WHAT TO DO –
With the pictures left aside, write out exactly the lines of the listing below from the line with "text: Exports ->" to the line with "text: Listing ->", both included, and only those.

SUPPLIED MATERIAL –
################

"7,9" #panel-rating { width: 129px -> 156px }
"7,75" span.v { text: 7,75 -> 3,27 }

################

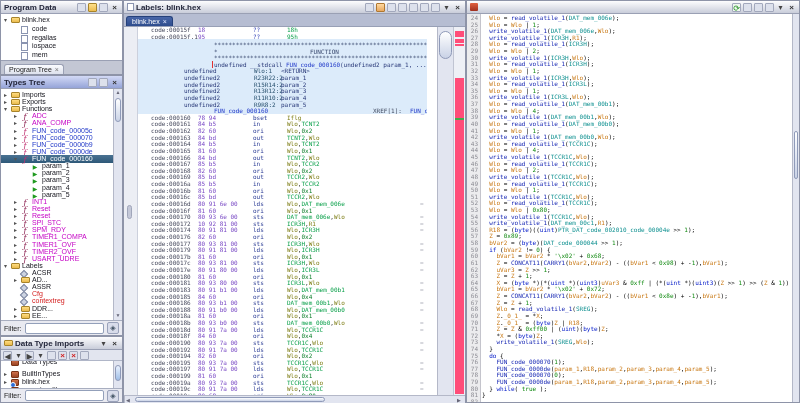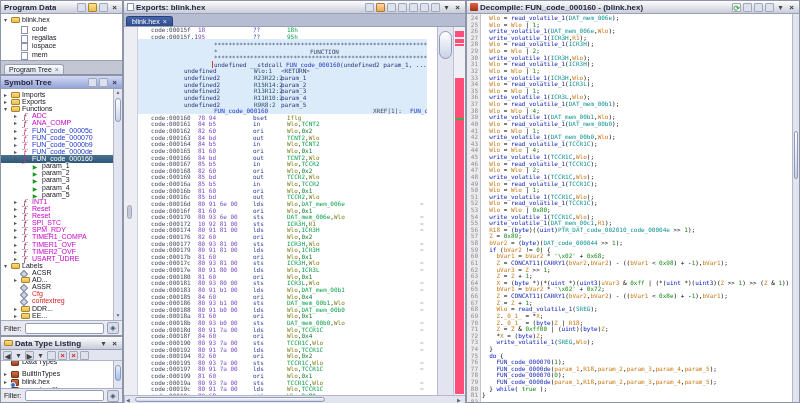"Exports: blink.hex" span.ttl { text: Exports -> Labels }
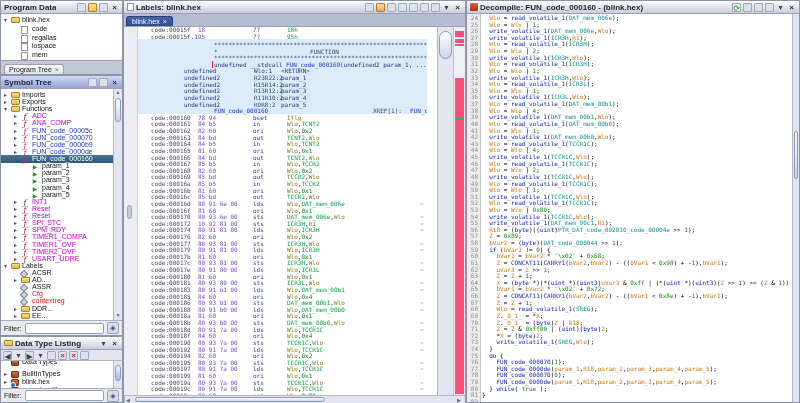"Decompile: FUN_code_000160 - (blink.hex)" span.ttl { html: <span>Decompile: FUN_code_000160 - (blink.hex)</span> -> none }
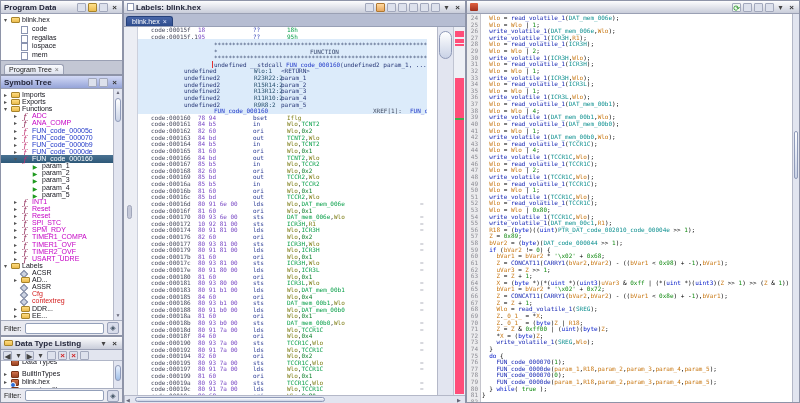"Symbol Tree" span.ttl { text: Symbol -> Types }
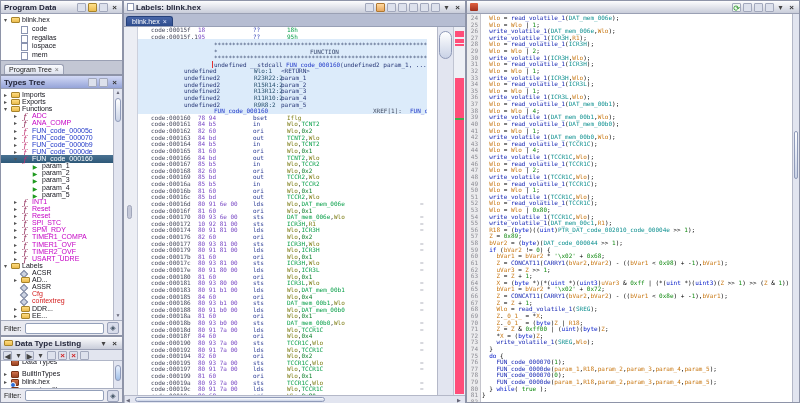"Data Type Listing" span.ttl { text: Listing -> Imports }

################

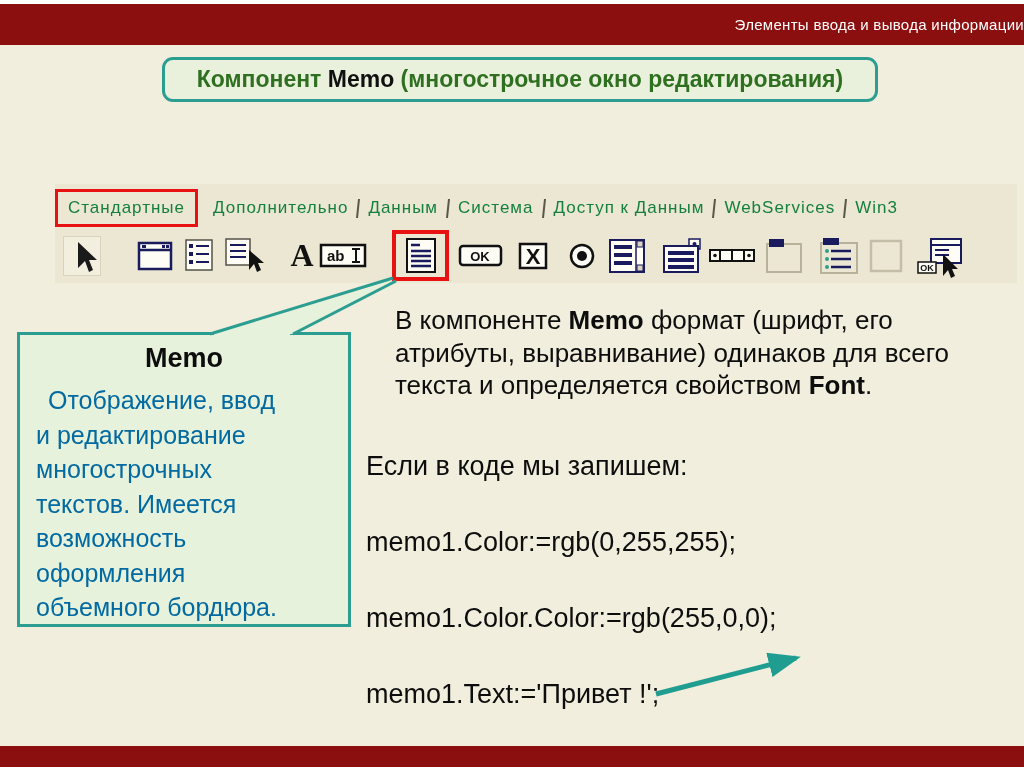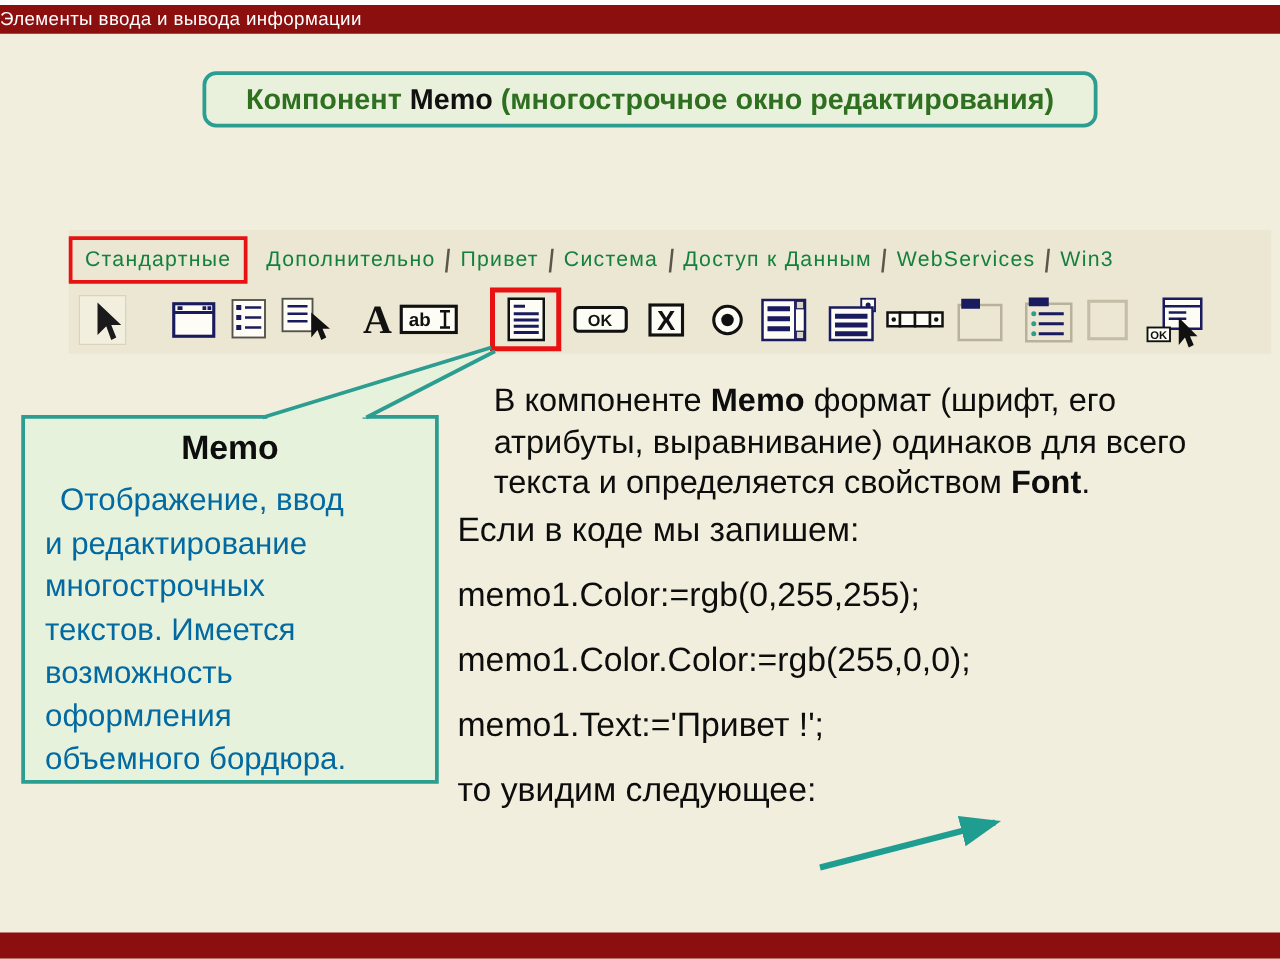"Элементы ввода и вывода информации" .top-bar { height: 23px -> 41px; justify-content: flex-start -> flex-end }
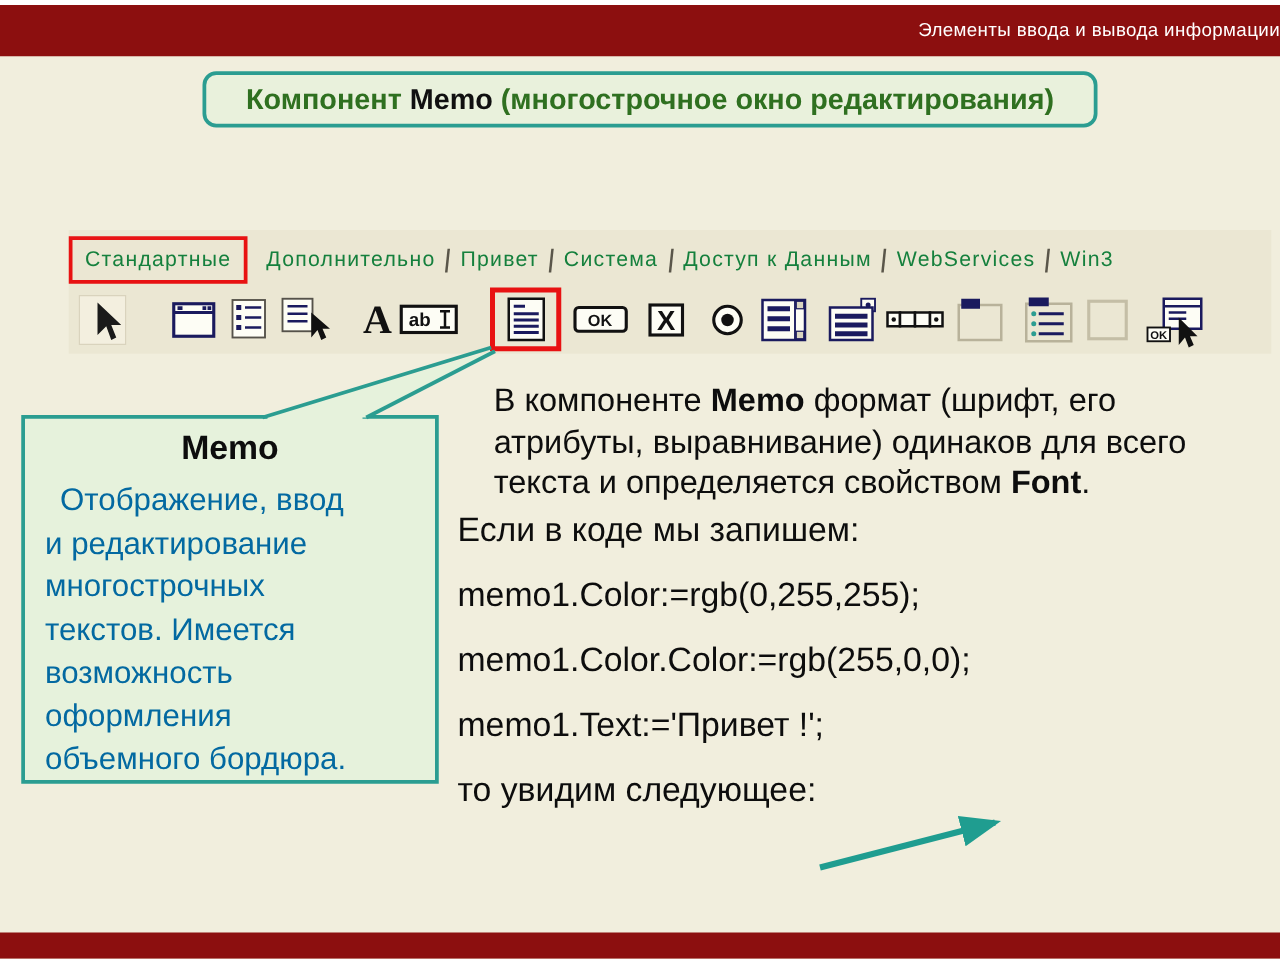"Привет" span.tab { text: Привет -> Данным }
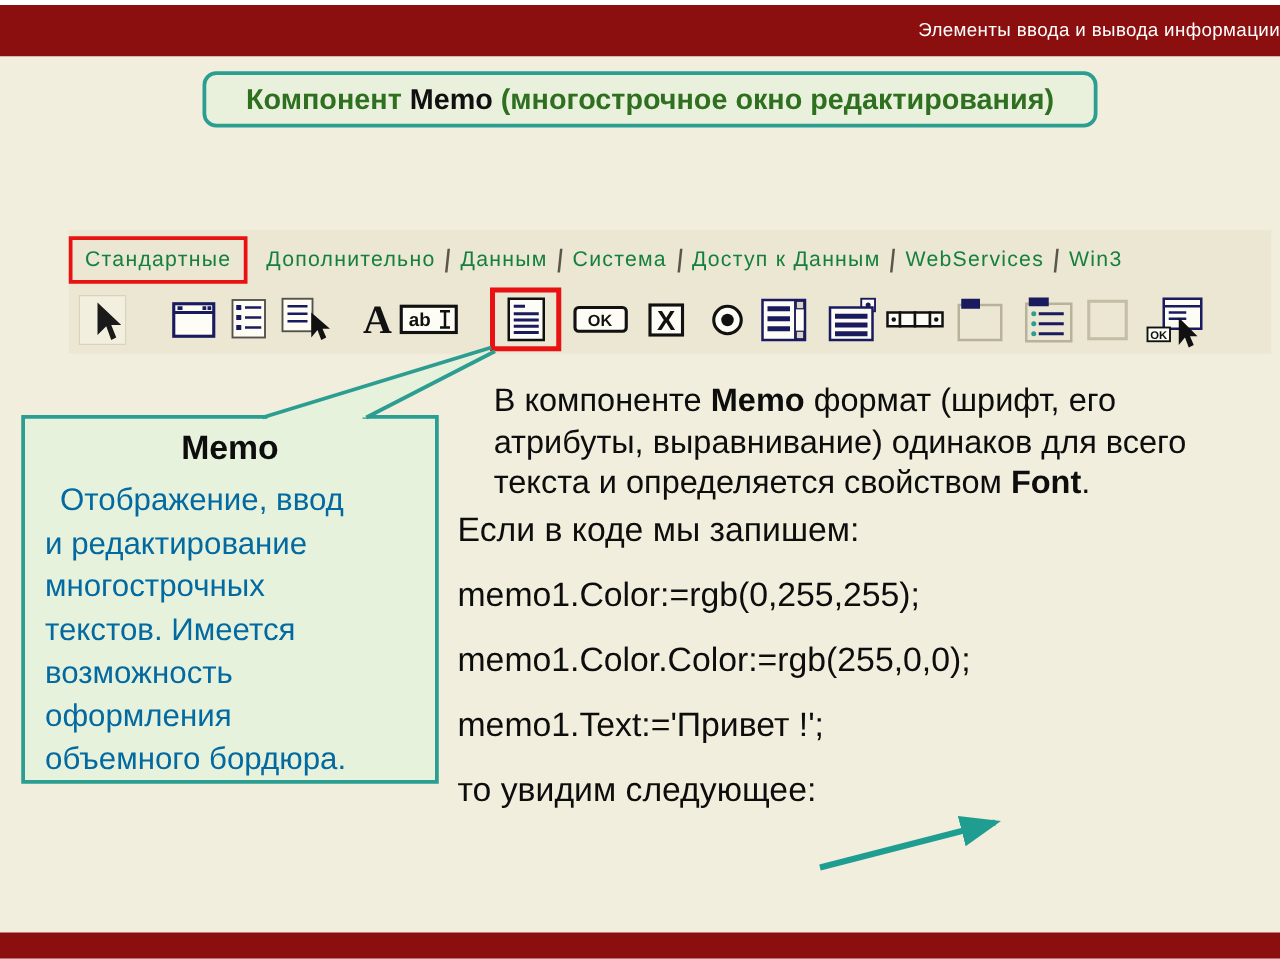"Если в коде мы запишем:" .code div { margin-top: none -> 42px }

################

RESULT –
"Exports: blink.hex" span.ttl { text: Exports -> Labels }
"Decompile: FUN_code_000160 - (blink.hex)" span.ttl { html: <span>Decompile: FUN_code_000160 - (blink.hex)</span> -> none }
"Symbol Tree" span.ttl { text: Symbol -> Types }
"Data Type Listing" span.ttl { text: Listing -> Imports }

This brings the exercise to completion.